OBAMA ZAFERİ VE BİZLER

Amerika Birleşik Devletleri Başkanı Barack Hussein Obama
,

Dünya, Obama’nın olası bir zaferine “güya” hazırdı. Medyasıyla, aydınlarıyla, halklarıyla… Ama siyah kökenli adayın kazanması ortaya bambaşka boyutlarda bir “Obamania” çıkardı. Sadece Bush rejiminin insanlık dışı saldırılarla dünyayı kana bulayan affedilmez tavrından utandıkları için ülkesini terk eden, yüz binlerle sokaklara dökülen Amerikan halkının demokrat kesimleri değil… Tüm insanlık, evrensel barışa doğru atılacak umut dolu bir adıma o kadar susamış ki! Obama’ya akıtılan sevginin kökeninde, hem Irak savaşının büyük travmaları, hem de dünyadaki birçok ülkenin, kendi tıkanmışlıklarını aşmak için büyük bir demokratik açılım özlemi içinde olmaları var.

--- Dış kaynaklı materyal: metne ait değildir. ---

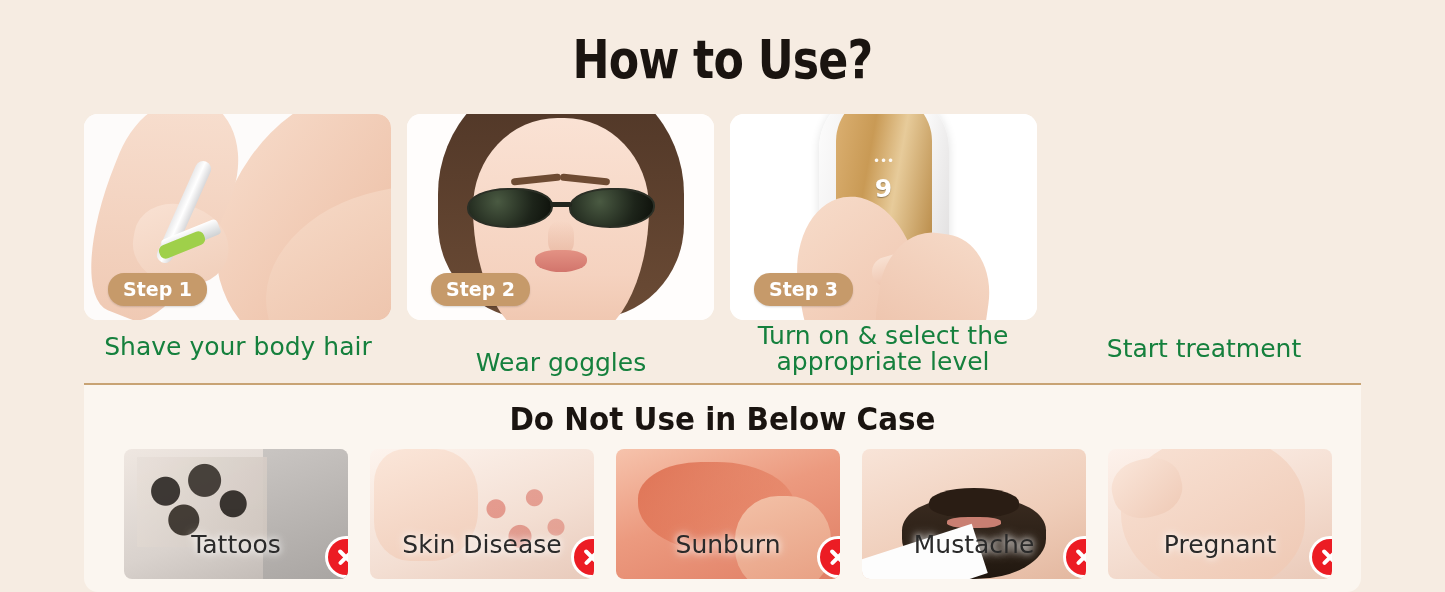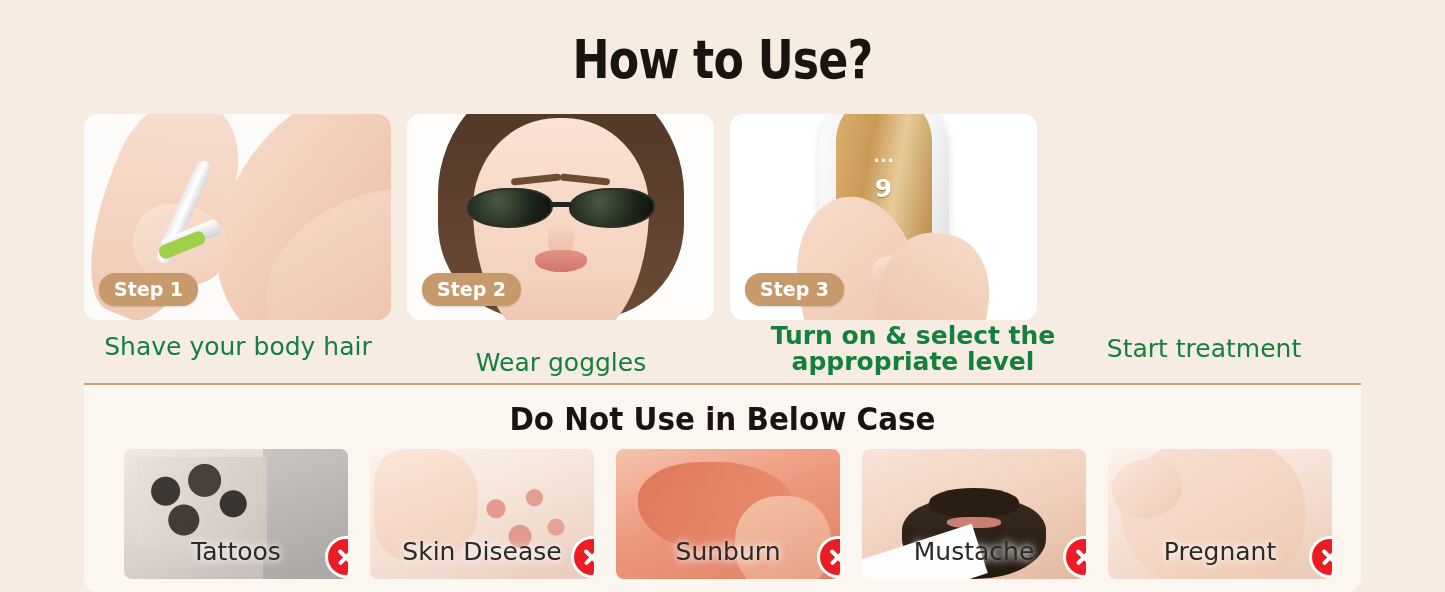--- a/index.html
+++ b/index.html
@@ -37,7 +37,7 @@
     background: #ffffff;
   }
   .step-badge {
-    position: absolute; left: 15px; bottom: 14px;
+    position: absolute; left: 24px; bottom: 14px;
     background: #c69a6a;
     color: #ffffff;
     font-size: 19px;

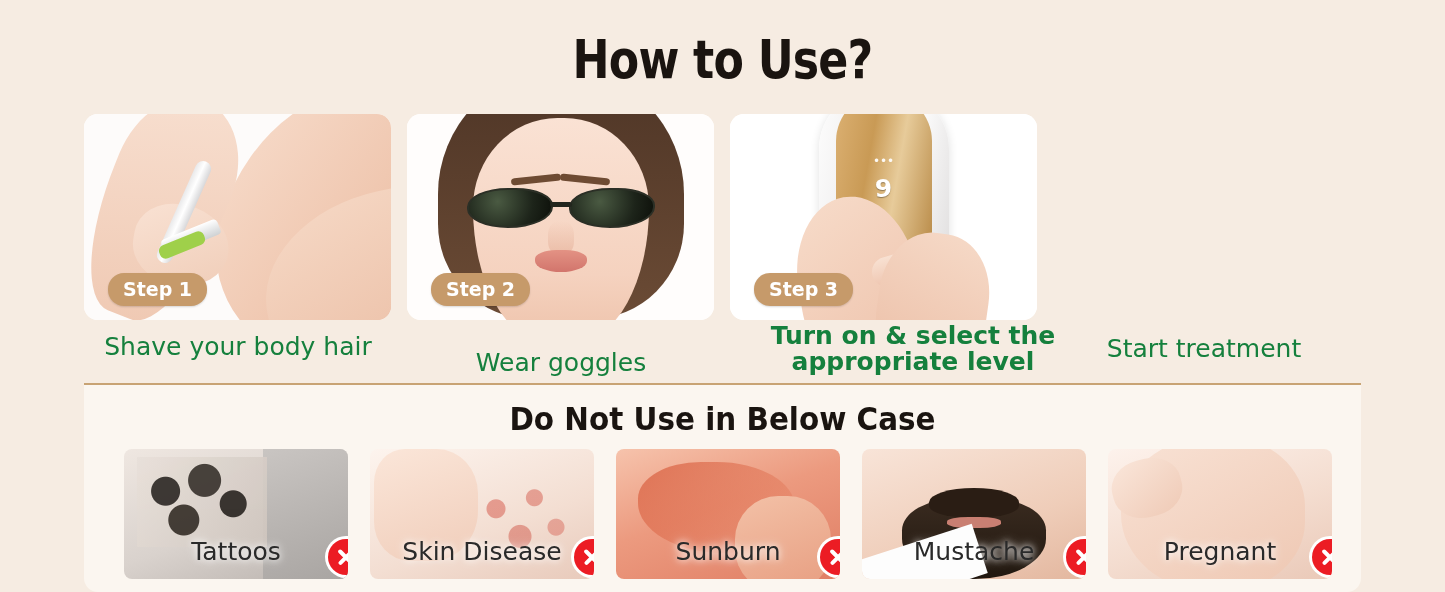--- a/index.html
+++ b/index.html
@@ -465,7 +465,7 @@
 
   <div class="step-caption" style="left:78px; top:334px;">Shave your body hair</div>
   <div class="step-caption" style="left:401px; top:350px;">Wear goggles</div>
-  <div class="step-caption" style="left:753px; top:323px;font-weight:bold;">Turn on &amp; select the appropriate level</div>
+  <div class="step-caption" style="left:723px; top:323px;">Turn on &amp; select the appropriate level</div>
   <div class="step-caption" style="left:1044px; top:336px;">Start treatment</div>
 
   <div class="divider"></div>

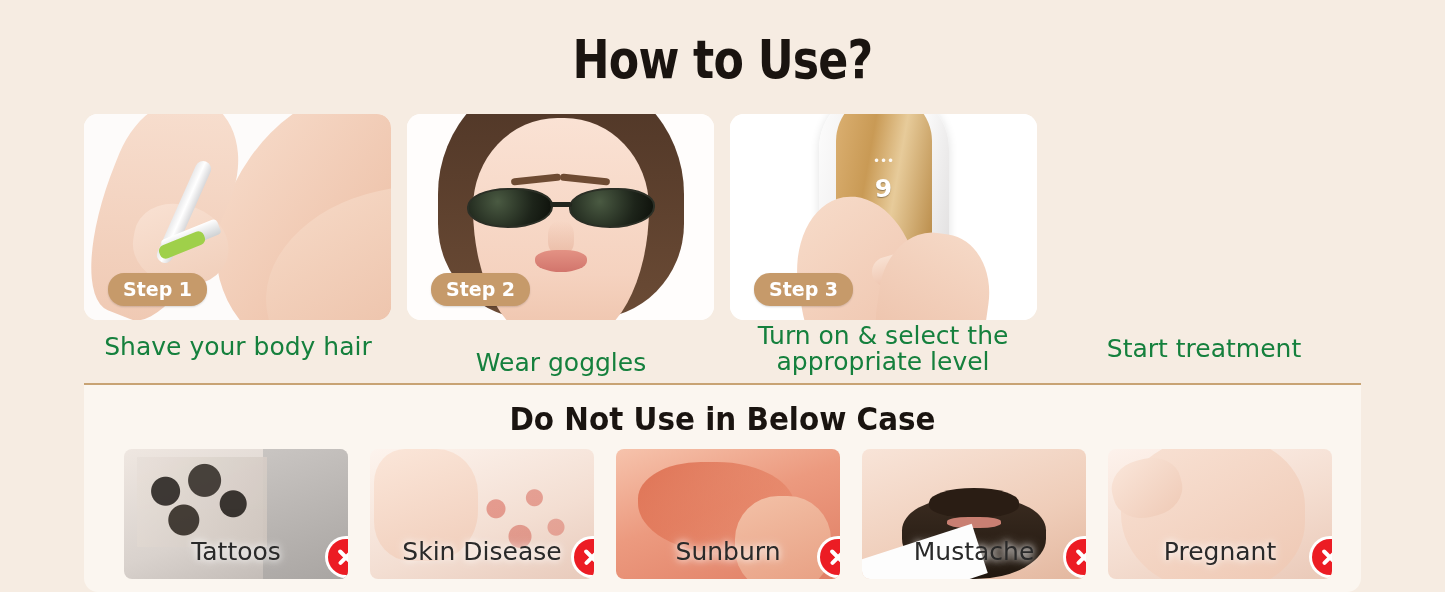--- a/index.html
+++ b/index.html
@@ -302,7 +302,7 @@
     overflow: hidden;
   }
   .warn-label {
-    position: absolute; left: 50%; bottom: 13px; transform: translateX(-50%);
+    position: absolute; left: 50%; bottom: 20px; transform: translateX(-50%);
     font-size: 25px; color: #2a2a2a; white-space: nowrap;
     text-shadow: 0 0 6px rgba(255,255,255,.9), 0 0 12px rgba(255,255,255,.8);
     z-index: 6;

Fransa’da Sarkozy’nin geleneksel “sağcı” politikalarına tepki duyanlar, İtalya’da Berlusconi’ye diş bileyenler, İran’da ilginç şekilde iktidar-muhalif tüm kesimler veya ülkemizde AKP zulmüne tepki duyanlar ve tam tersine sosyal demokrasinin yaşadığı akıl almaz liderlik zaaflarına artık katlanamayanlar… Avrupa’nın her yerinde, “beyaz” adama karşı hakkını, geleceğini, eşit haklarını arayan zenciler, Araplar, Türkler, Çingeneler, ezilmişler… Her biri Obama’nın zaferinde bilinçaltında almak istedikleri kendi hayat rövanşını görüyorlar. Her biri dünyanın artık bir kabustan uyandığını, daha güzel günlere yöneleceğini düşünüyor. Nasıl bir nefret ormanı ekmiş 8 yılda Bush! Ben Amerika’da, bu sevinci gözyaşlarıyla karşılayan sanatçı arkadaşlarım adına da çok sevindim…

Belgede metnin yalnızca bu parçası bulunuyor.